Copy every line of the data that includes the string "openai".

— Data for this task —

++++++++++++++++++++

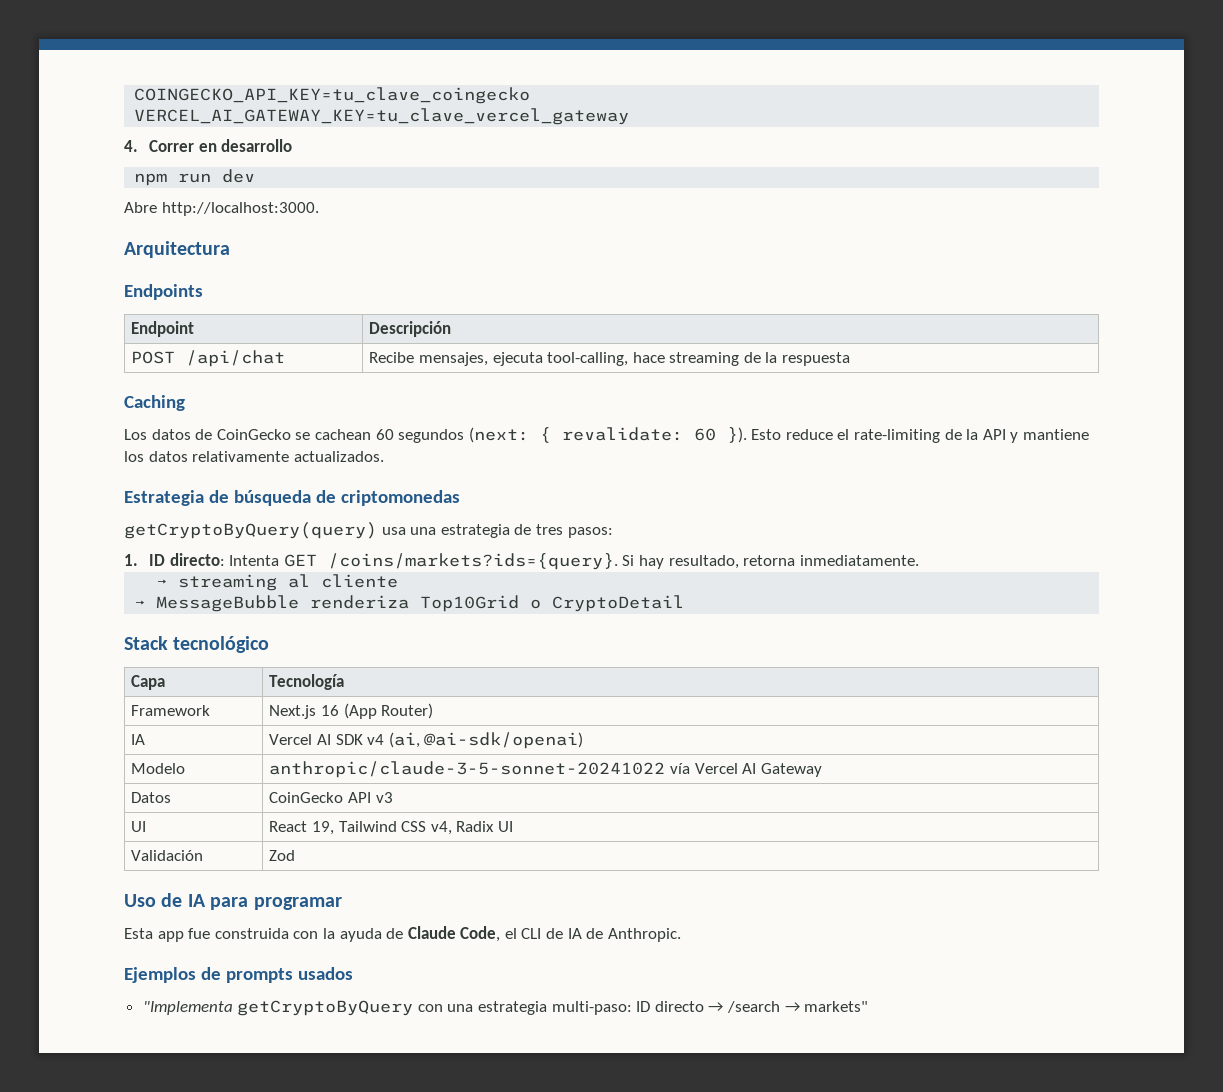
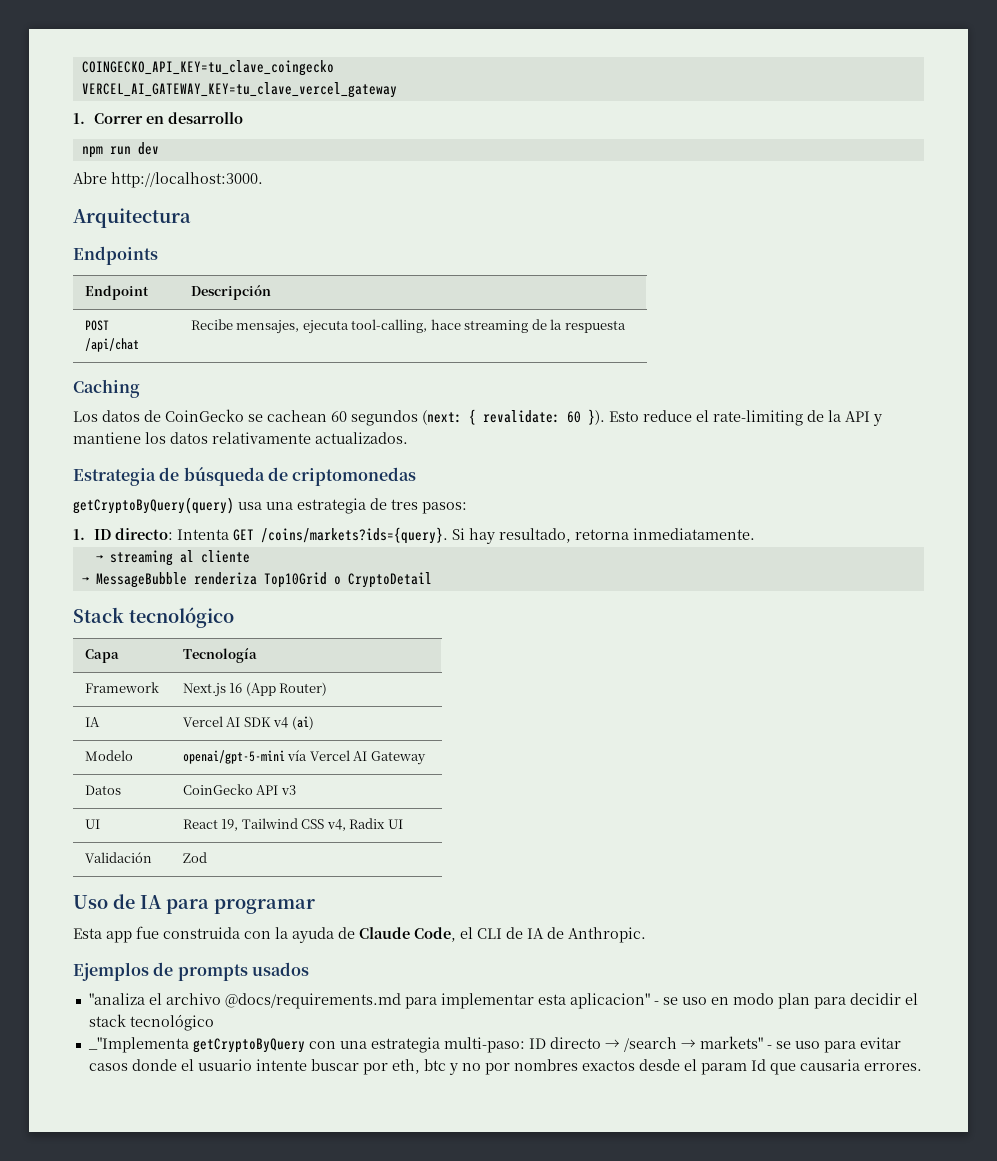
- 4. Correr en desarrollo
+ 1. Correr en desarrollo
- IA | Vercel AI SDK v4 (ai, @ai-sdk/openai)
+ IA | Vercel AI SDK v4 (ai)
- Modelo | anthropic/claude-3-5-sonnet-20241022 vía Vercel AI Gateway
+ Modelo | openai/gpt-5-mini vía Vercel AI Gateway
- "Implementa getCryptoByQuery con una estrategia multi-paso: ID directo → /search → markets"
+ "analiza el archivo @docs/requirements.md para implementar esta aplicacion" - se uso en modo plan para decidir el stack tecnológico
+ _"Implementa getCryptoByQuery con una estrategia multi-paso: ID directo → /search → markets" - se uso para evitar casos donde el usuario intente buscar por eth, btc y no por nombres exactos desde el param Id que causaria errores.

++++++++++++++++++++

— Output of the exercise —
- IA | Vercel AI SDK v4 (ai, @ai-sdk/openai)
+ Modelo | openai/gpt-5-mini vía Vercel AI Gateway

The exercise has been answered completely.